Малолетнее отделение было учреждено для воспитания и первоначального обучения детей от 7 до 10-летнего возраста,‘по достижении которого их переводили в главный корпус, где и зачисляли в самую младшую роту — неранжированную, или, как тогда говорили, резервную. Заведение это состояло под начальством директора главного корпуса, ближайшее же заведование им поручалось одному из двух штаб-офицеров, положенных по штату при корпусе.
Кроме этого штаб-офицера, который по отношению к малолетнему отделению был также поставлен как батальонный командир в корпусе, надзор за нравственным и физическим воспитанием детей поручался старшей надзирательнице и трем ее помощницам так точно, как в корпусе тот же надзор вверялся ротным командирам и их помощникам — субалтерн-офицерам. В лазарете была особая надзирательница. Прислуга была женская, за исключением некоторых должностей, как, например, писаря, двух фельдшеров, швейцара, нескольких поваров и дворников — эти все назначались из служительской роты корпуса. Затем при малолетнем отделении был священник с двумя причетниками и один из помощников эконома главного корпуса. <…> Для визитации больных ежедневно приезжал один из врачей главного корпуса.

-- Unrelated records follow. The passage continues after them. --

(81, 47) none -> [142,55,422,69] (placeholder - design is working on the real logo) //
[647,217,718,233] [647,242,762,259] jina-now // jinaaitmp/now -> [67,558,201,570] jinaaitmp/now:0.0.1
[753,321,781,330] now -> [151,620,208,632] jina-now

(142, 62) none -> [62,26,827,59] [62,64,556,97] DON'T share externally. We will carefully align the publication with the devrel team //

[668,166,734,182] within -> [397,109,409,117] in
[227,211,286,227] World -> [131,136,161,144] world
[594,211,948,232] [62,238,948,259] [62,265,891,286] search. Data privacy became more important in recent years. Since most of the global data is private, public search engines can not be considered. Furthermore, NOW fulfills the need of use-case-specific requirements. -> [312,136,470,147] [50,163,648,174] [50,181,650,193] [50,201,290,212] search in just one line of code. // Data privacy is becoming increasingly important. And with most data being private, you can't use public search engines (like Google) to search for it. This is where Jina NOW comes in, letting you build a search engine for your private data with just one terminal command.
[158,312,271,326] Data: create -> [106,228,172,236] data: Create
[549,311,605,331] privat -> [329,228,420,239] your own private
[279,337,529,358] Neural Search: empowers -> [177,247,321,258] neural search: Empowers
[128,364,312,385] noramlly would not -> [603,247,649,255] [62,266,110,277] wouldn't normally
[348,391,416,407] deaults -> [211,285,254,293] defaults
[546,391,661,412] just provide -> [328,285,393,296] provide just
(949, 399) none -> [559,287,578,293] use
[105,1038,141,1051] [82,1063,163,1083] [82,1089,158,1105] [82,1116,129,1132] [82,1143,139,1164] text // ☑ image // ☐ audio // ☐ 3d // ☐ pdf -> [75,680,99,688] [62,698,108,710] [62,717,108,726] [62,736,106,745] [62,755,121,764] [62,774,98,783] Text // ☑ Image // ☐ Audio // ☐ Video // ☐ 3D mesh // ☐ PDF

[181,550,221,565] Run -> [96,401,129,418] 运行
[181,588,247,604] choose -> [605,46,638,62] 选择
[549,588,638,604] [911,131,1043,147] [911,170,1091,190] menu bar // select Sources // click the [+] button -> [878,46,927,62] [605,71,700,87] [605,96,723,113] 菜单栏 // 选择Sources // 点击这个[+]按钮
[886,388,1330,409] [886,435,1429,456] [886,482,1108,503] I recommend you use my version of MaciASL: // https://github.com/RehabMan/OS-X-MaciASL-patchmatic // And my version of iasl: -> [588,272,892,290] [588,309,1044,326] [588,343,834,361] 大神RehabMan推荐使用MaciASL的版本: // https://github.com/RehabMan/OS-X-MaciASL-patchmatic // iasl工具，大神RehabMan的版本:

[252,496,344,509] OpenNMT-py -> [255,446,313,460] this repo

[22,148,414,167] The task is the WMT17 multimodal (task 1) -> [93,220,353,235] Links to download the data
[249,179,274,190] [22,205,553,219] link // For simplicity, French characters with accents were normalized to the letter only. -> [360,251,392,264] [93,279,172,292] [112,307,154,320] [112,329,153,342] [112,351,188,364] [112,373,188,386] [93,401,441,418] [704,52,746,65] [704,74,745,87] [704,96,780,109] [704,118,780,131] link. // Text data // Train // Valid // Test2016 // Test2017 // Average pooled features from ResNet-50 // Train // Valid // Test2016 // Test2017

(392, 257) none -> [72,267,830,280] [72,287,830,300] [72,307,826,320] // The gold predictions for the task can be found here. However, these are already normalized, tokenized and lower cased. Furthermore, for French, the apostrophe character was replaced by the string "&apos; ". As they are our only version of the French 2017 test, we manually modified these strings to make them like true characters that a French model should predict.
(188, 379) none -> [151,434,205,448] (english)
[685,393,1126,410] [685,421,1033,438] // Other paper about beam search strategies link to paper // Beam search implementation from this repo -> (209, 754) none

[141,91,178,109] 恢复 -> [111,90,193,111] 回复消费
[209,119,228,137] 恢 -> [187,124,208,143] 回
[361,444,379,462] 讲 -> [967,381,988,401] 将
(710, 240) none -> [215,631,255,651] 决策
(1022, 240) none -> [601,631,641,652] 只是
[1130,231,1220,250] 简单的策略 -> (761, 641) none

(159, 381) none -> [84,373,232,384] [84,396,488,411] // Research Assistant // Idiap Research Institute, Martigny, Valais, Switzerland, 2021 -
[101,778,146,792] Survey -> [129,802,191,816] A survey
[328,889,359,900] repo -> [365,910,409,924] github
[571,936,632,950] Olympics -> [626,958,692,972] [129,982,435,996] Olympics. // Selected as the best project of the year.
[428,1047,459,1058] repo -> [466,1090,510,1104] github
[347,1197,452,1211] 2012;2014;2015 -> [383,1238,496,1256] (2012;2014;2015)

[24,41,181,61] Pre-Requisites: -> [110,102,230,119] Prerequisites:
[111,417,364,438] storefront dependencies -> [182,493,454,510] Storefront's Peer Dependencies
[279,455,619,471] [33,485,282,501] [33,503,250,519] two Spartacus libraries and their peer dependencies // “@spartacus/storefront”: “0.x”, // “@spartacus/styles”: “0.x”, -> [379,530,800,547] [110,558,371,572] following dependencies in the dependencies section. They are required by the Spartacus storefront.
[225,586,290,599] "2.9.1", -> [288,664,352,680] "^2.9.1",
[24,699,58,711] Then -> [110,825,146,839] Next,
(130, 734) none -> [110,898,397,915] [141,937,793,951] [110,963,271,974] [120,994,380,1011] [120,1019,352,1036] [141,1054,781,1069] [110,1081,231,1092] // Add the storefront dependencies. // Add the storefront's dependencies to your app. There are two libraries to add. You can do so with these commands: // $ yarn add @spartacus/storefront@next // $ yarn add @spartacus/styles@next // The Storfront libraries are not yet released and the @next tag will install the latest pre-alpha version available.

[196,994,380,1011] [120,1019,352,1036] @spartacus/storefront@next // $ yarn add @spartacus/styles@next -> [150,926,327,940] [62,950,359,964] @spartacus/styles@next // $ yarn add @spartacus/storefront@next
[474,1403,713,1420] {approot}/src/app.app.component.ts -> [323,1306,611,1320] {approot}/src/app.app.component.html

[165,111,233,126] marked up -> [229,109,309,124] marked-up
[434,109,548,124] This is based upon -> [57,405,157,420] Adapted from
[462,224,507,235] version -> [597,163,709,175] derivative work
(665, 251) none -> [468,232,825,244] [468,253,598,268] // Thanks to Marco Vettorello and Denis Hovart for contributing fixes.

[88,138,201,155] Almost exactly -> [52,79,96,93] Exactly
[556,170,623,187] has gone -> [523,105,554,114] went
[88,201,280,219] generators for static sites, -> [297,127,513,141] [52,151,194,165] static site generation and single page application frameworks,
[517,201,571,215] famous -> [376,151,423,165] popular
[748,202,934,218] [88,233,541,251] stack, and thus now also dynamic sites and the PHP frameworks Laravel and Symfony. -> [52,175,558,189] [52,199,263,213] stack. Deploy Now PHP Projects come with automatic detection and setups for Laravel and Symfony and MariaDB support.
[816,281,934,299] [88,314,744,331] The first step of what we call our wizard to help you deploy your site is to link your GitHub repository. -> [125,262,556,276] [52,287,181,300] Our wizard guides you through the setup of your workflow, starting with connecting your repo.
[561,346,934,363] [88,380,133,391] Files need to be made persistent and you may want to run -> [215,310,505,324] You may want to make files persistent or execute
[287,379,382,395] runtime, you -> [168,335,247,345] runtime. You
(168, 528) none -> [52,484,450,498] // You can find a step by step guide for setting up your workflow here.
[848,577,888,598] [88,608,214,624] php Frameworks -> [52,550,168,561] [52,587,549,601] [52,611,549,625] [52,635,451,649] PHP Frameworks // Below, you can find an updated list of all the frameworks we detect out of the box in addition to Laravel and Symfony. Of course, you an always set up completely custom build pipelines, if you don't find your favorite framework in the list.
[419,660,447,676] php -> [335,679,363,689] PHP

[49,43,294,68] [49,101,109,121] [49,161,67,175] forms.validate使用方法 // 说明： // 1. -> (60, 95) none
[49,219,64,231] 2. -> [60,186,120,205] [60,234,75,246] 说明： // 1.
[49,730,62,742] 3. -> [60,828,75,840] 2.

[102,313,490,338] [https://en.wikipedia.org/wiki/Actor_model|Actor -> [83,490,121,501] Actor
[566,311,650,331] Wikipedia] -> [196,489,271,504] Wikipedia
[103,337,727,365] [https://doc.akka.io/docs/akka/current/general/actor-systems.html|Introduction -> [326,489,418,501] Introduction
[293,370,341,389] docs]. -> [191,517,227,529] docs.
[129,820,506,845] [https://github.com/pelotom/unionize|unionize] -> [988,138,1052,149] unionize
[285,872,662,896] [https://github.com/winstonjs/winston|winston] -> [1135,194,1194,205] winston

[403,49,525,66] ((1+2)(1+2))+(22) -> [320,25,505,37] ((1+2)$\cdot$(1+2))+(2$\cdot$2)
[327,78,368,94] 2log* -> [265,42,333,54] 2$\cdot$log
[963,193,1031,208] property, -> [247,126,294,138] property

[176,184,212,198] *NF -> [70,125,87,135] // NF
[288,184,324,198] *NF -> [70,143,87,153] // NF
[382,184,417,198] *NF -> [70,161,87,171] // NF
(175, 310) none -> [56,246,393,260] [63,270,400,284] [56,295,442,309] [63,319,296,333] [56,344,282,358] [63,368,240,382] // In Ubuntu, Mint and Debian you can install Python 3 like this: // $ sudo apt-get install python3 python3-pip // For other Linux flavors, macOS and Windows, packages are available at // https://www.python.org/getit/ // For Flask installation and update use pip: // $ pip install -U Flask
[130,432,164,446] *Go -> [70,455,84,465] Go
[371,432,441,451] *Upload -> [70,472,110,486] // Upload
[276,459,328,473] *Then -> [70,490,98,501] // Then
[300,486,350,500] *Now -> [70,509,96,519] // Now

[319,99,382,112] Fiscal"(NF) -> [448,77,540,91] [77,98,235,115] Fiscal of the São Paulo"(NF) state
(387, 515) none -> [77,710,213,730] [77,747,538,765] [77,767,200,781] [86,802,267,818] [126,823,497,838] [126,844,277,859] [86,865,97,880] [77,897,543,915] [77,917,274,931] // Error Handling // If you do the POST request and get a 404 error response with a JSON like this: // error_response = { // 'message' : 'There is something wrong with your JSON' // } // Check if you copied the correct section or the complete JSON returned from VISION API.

Во время моего поступления директором корпуса был генерал-майор Петр Сергеевич Ушаков 3-й, который, впрочем, никогда к нам и не заглядывал, а заведующим малолетним отделением — подполковник Григорий Артемьевич Дорошинский, служивший прежде в артиллерии, потом в Дворянском полку, откуда, по сформировании в Московском корпусе пяти рот, был переведен к нам в корпус в должность младшего штаб-офицера. Это был добряк в полном смысле слова. Известно, что воспитанники учебных заведений имеют привычку давать некоторым начальникам, так же как и товарищам своим, прозвища или клички. Помнится мне, что и Дорошинского в корпусе окрестили кличкой — «Горячий», но почему, решительно не понимаю. Кажется, никому так не приходилась «не по шерсти кличка», как волоокому Григорью Артемьевичу В самом деле, никогда не приходилось мне видеть его горячившимся, кричавшим, выходившим из себя, и если он действительно имел горячий темперамент (не назовут же даром) и не мог иногда сдерживать себя, сидя в классе у кадет старшего возраста <…>, то тем более было ему чести, что он умел сдерживать себя с детьми. Правда, он посекал нас, но никогда в таких случаях не обнаруживал ни горячности, ни вспышки, и наказания его никогда не выходили за пределы строгости, обуславливаемой детским возрастом. Дети не бегали от него, как это случалось с нами потом в корпусе при виде начальников; напротив, они доверчиво окружали его и весело пускались в разговоры. Дорошинский хорошо рисовал и нередко нашивал нам картинки <…>. Он хорошо знал башмачное ремесло и ни от кого не скрывал, что на жену и маленького сына шьет башмаки сам.